— Prompt —
Each record that comes next should be output exactly; pictures do not belong in the copy.

— Entries supplied —

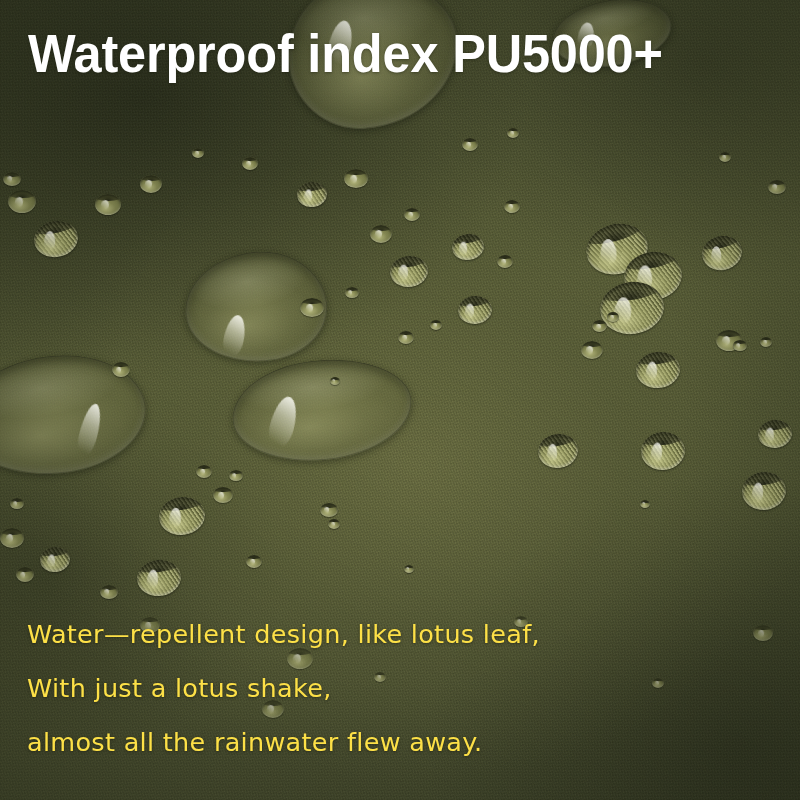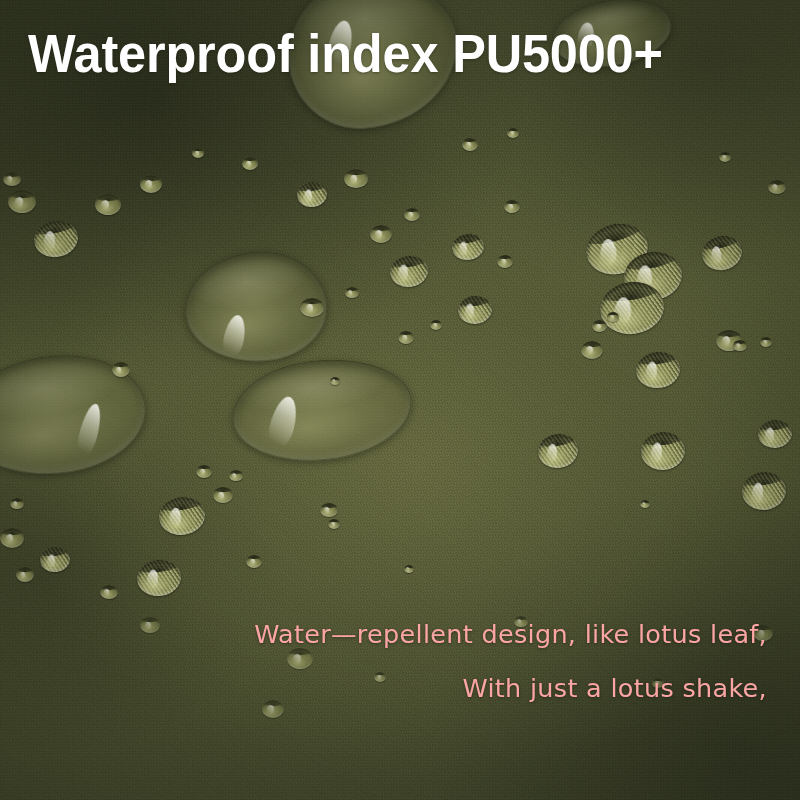--- a/index.html
+++ b/index.html
@@ -19,7 +19,6 @@
     overflow: hidden;
     background: #4a4f2e;
     user-select: none;
-    text-align: right;
   }
 
   

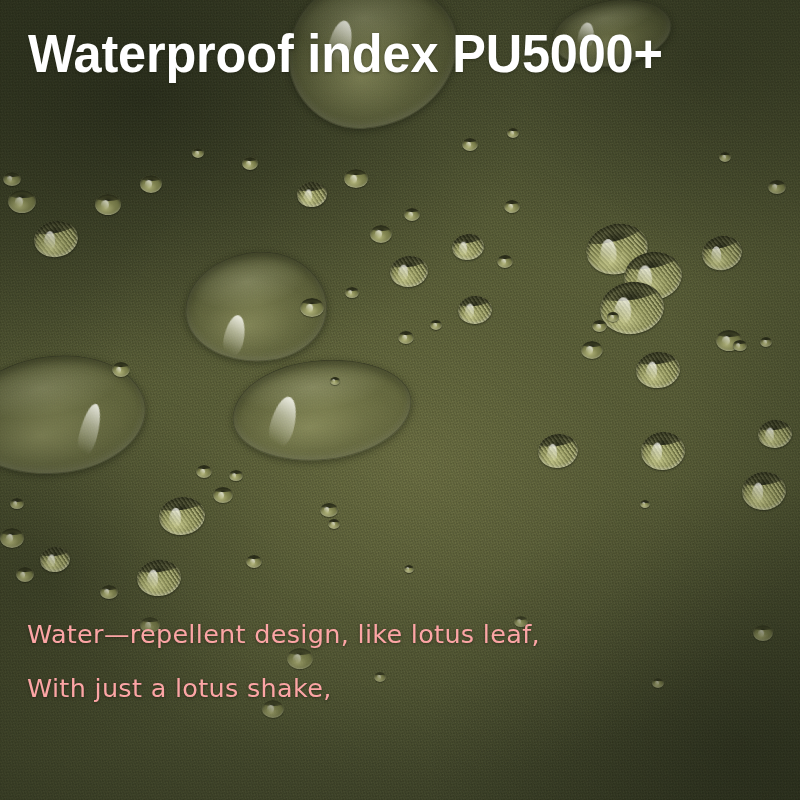--- a/index.html
+++ b/index.html
@@ -177,7 +177,7 @@
     width: 740px;
   }
   .caption-line {
-    color: #fca5a5;
+    color: #fde047;
     font-family: "DejaVu Sans", sans-serif;
     font-size: 25.5px;
     font-weight: normal;

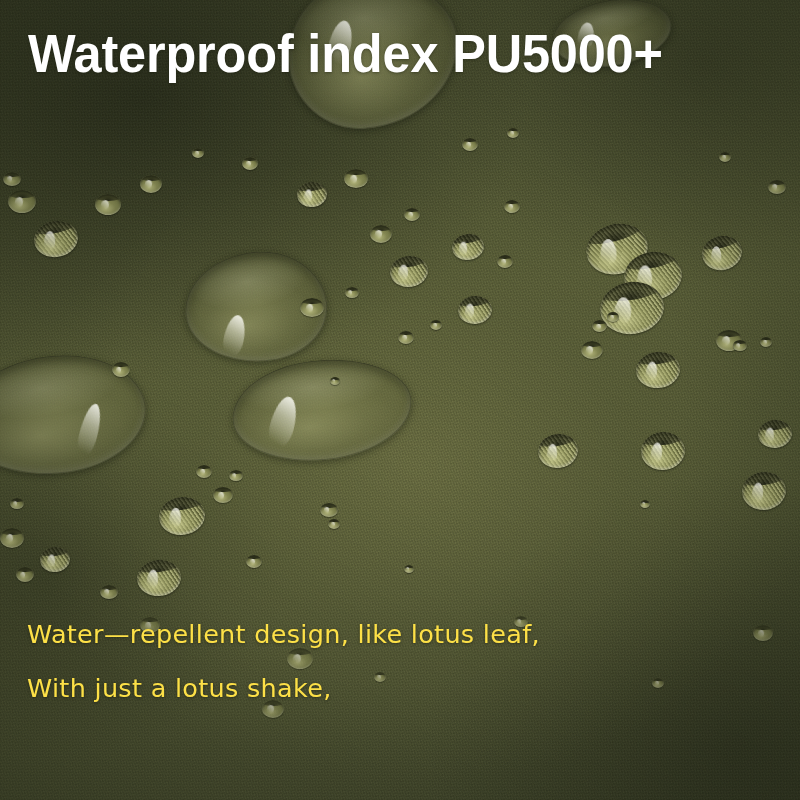--- a/index.html
+++ b/index.html
@@ -294,6 +294,7 @@
   <div class="caption-block">
     <div class="caption-line">Water—repellent design, like lotus leaf,</div>
     <div class="caption-line">With just a lotus shake,</div>
+    <div class="caption-line">almost all the rainwater flew away.</div>
   </div>
 
 </div>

— Solution for this problem —
--- a/index.html
+++ b/index.html
@@ -19,7 +19,6 @@
     overflow: hidden;
     background: #4a4f2e;
     user-select: none;
-    text-align: right;
   }
 
   

--- a/index.html
+++ b/index.html
@@ -177,7 +177,7 @@
     width: 740px;
   }
   .caption-line {
-    color: #fca5a5;
+    color: #fde047;
     font-family: "DejaVu Sans", sans-serif;
     font-size: 25.5px;
     font-weight: normal;

--- a/index.html
+++ b/index.html
@@ -294,6 +294,7 @@
   <div class="caption-block">
     <div class="caption-line">Water—repellent design, like lotus leaf,</div>
     <div class="caption-line">With just a lotus shake,</div>
+    <div class="caption-line">almost all the rainwater flew away.</div>
   </div>
 
 </div>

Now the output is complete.